**Work to complete:**
Look for the word "Read" in the entries and copy every line where it shows up.

Collection entries

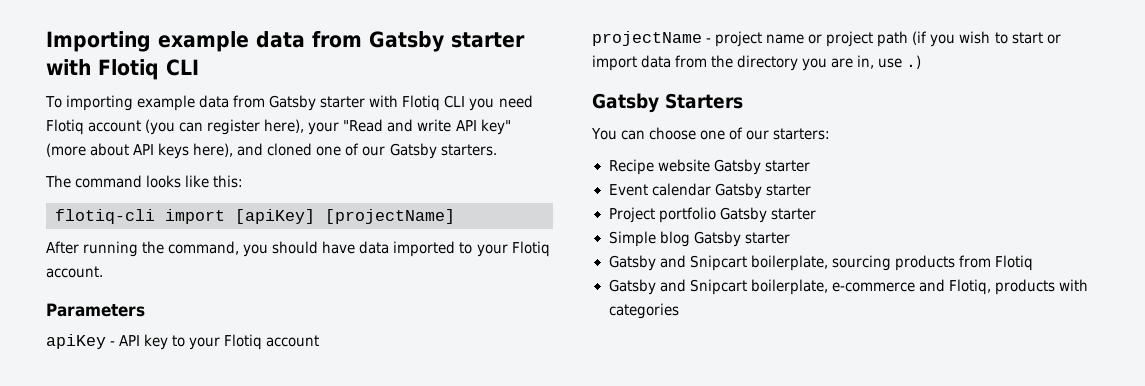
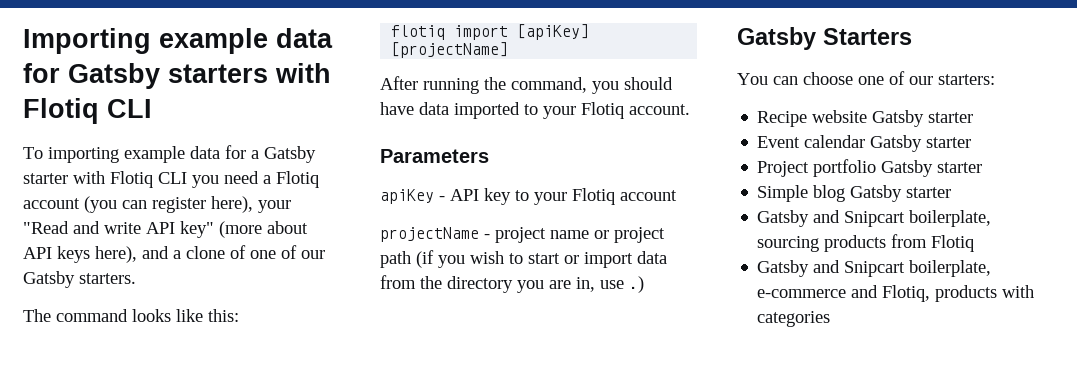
- Importing example data from Gatsby starter with Flotiq CLI
+ Importing example data for Gatsby starters with Flotiq CLI
- To importing example data from Gatsby starter with Flotiq CLI you need Flotiq account (you can register here), your "Read and write API key" (more about API keys here), and cloned one of our Gatsby starters.
+ To importing example data for a Gatsby starter with Flotiq CLI you need a Flotiq account (you can register here), your "Read and write API key" (more about API keys here), and a clone of one of our Gatsby starters.
- flotiq-cli import [apiKey] [projectName]
+ flotiq import [apiKey] [projectName]

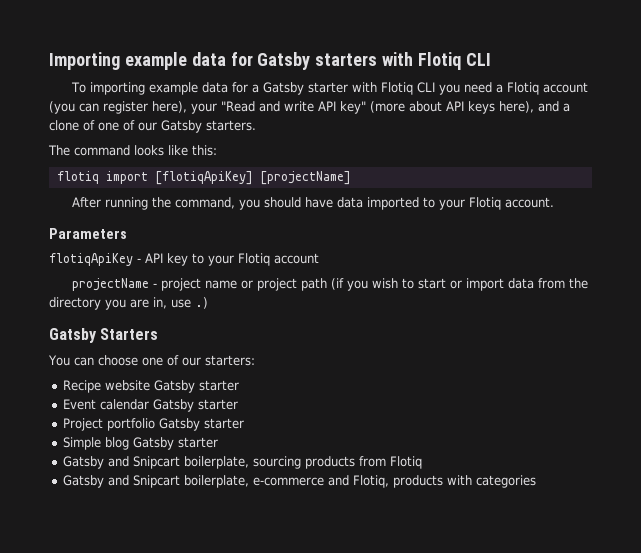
- flotiq import [apiKey] [projectName]
+ flotiq import [flotiqApiKey] [projectName]
- apiKey - API key to your Flotiq account
+ flotiqApiKey - API key to your Flotiq account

**Response area:**
- To importing example data from Gatsby starter with Flotiq CLI you need Flotiq account (you can register here), your "Read and write API key" (more about API keys here), and cloned one of our Gatsby starters.
+ To importing example data for a Gatsby starter with Flotiq CLI you need a Flotiq account (you can register here), your "Read and write API key" (more about API keys here), and a clone of one of our Gatsby starters.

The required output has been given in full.